→ **WHAT YOU SHOULD DO**: Below are some entries. Repeat exactly the lines from the one with "B102F1F15642 | Estimate" through the one with "B102P1N10014 | Estimate", and only those.

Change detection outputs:
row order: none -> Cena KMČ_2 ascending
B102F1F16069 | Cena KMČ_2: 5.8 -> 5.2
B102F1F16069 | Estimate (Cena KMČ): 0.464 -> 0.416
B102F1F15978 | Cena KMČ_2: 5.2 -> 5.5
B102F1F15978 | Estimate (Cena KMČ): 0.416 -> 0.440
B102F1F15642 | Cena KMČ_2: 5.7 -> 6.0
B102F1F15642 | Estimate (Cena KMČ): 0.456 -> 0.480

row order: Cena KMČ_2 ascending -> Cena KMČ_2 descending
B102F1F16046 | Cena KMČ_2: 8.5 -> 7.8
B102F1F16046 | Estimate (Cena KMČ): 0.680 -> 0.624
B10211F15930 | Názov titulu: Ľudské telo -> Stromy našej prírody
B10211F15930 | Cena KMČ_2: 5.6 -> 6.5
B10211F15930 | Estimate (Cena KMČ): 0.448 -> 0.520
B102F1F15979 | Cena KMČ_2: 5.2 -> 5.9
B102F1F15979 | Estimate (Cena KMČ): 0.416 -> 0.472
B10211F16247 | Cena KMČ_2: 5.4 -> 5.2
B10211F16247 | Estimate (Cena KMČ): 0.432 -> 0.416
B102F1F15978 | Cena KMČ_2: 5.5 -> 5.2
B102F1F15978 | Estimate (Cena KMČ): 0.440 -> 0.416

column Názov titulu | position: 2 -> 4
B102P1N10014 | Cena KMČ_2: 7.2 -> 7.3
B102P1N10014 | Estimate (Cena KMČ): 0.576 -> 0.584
==
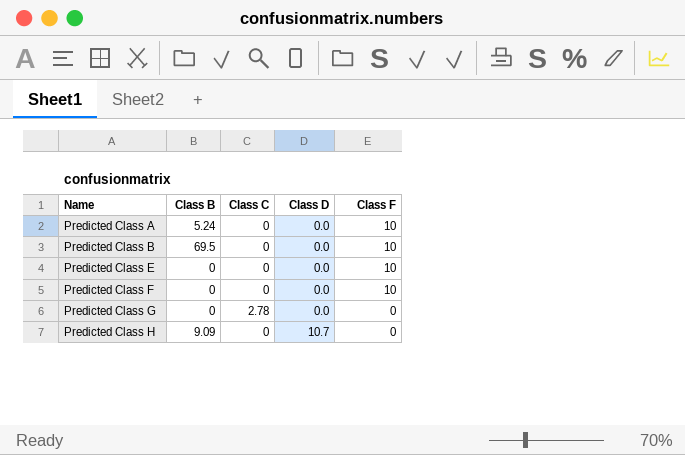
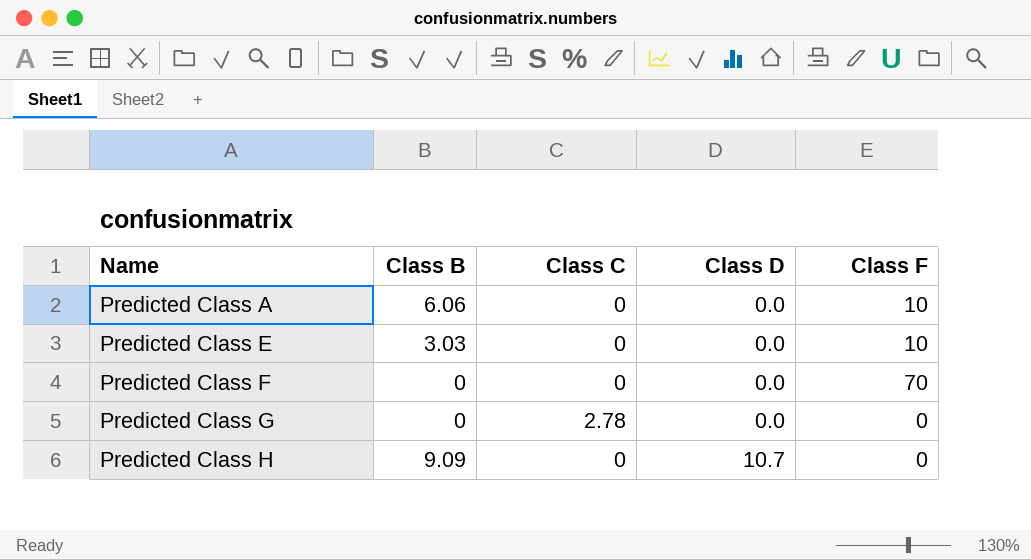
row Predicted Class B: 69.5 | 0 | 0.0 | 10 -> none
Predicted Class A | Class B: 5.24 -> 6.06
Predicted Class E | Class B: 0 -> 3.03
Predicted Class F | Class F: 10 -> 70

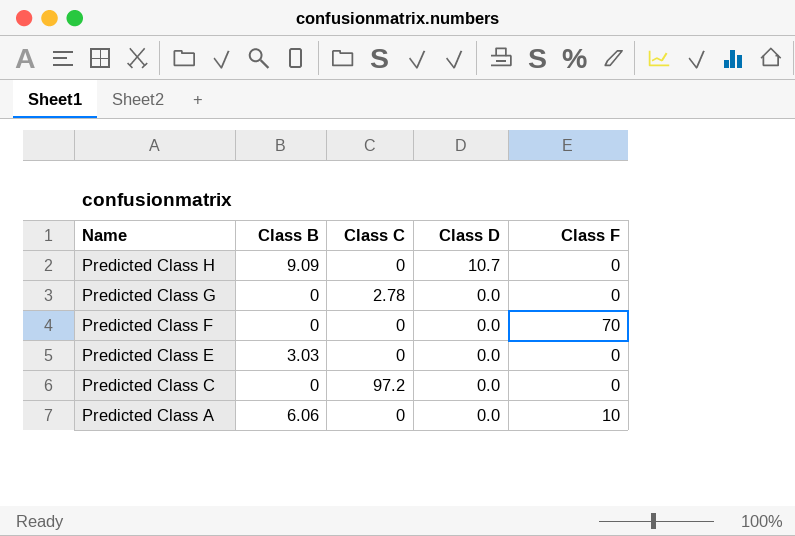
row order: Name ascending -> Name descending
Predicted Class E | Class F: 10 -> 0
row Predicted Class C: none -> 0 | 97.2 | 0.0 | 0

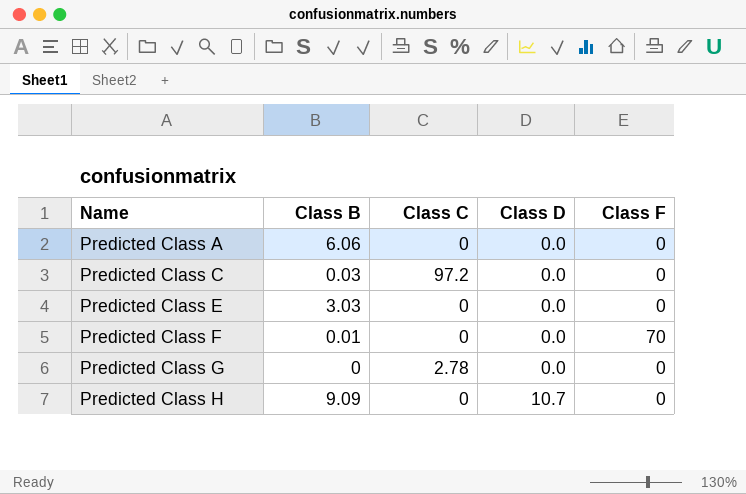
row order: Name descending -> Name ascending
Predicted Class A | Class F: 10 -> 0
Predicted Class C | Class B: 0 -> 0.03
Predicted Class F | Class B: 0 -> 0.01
==
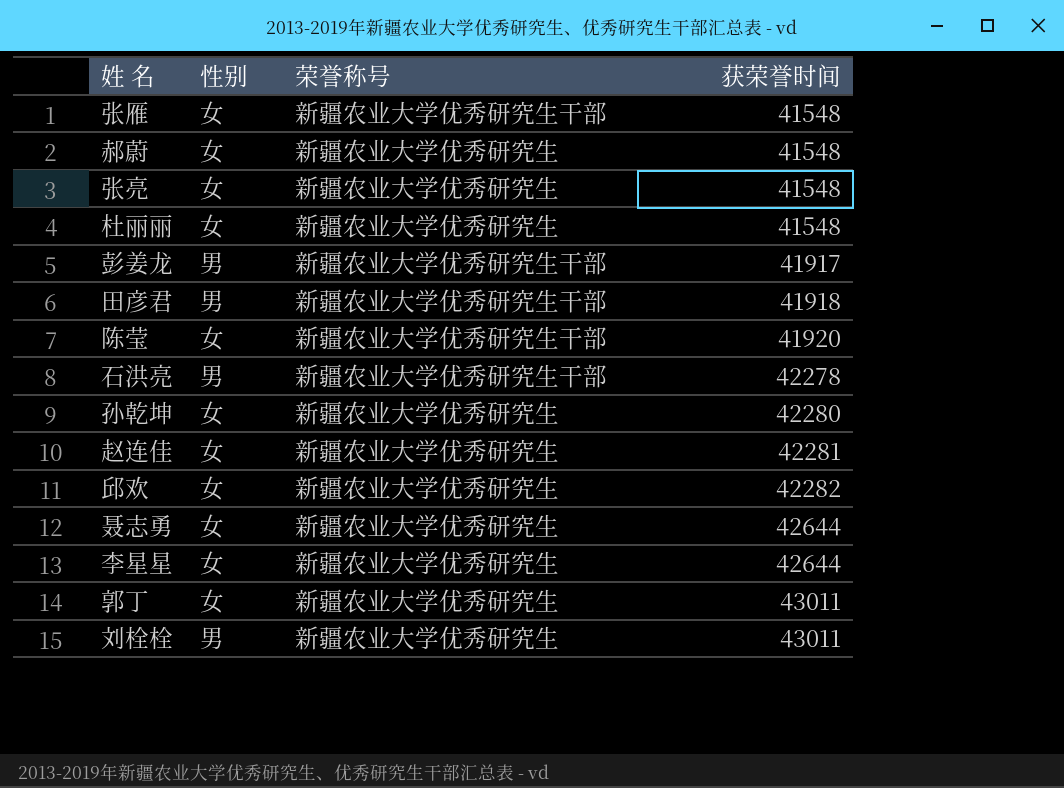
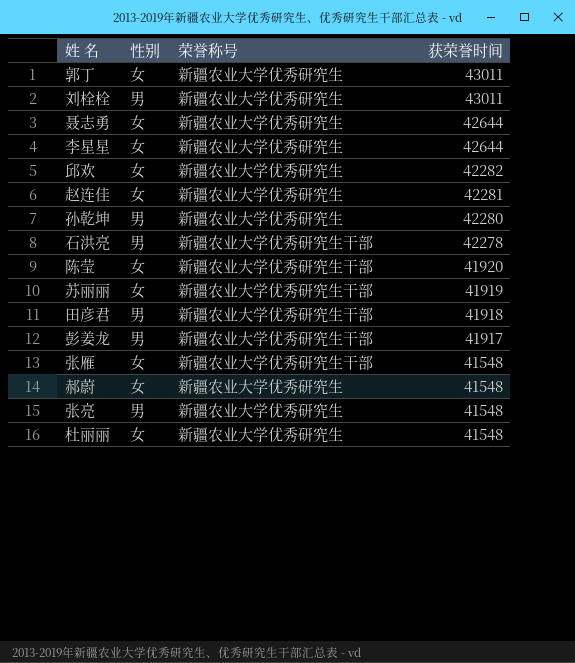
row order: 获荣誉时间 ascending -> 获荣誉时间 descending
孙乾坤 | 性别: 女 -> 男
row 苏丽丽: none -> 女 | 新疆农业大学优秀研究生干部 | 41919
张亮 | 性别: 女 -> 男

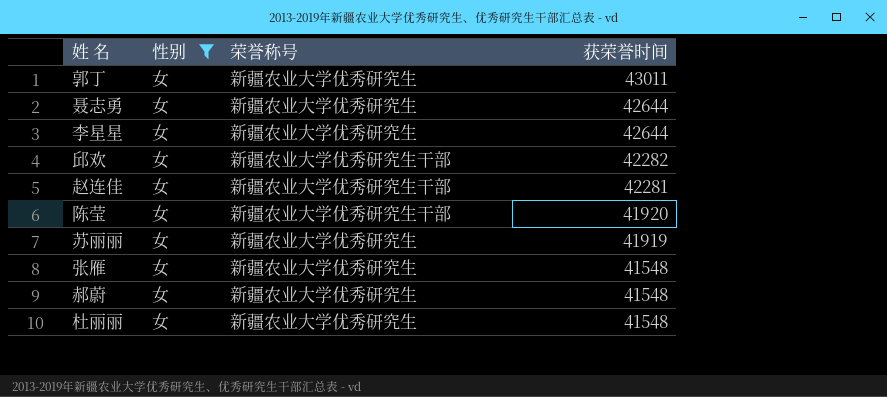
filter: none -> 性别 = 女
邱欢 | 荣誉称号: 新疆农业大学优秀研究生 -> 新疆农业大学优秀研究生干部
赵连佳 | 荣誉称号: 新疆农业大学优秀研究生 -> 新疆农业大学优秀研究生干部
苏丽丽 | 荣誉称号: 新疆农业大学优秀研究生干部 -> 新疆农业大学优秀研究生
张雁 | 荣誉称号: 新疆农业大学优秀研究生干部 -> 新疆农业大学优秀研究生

→ **SOLUTION FOR THIS PROBLEM**:
B102F1F15642 | Estimate (Cena KMČ): 0.456 -> 0.480

row order: Cena KMČ_2 ascending -> Cena KMČ_2 descending
B102F1F16046 | Cena KMČ_2: 8.5 -> 7.8
B102F1F16046 | Estimate (Cena KMČ): 0.680 -> 0.624
B10211F15930 | Názov titulu: Ľudské telo -> Stromy našej prírody
B10211F15930 | Cena KMČ_2: 5.6 -> 6.5
B10211F15930 | Estimate (Cena KMČ): 0.448 -> 0.520
B102F1F15979 | Cena KMČ_2: 5.2 -> 5.9
B102F1F15979 | Estimate (Cena KMČ): 0.416 -> 0.472
B10211F16247 | Cena KMČ_2: 5.4 -> 5.2
B10211F16247 | Estimate (Cena KMČ): 0.432 -> 0.416
B102F1F15978 | Cena KMČ_2: 5.5 -> 5.2
B102F1F15978 | Estimate (Cena KMČ): 0.440 -> 0.416

column Názov titulu | position: 2 -> 4
B102P1N10014 | Cena KMČ_2: 7.2 -> 7.3
B102P1N10014 | Estimate (Cena KMČ): 0.576 -> 0.584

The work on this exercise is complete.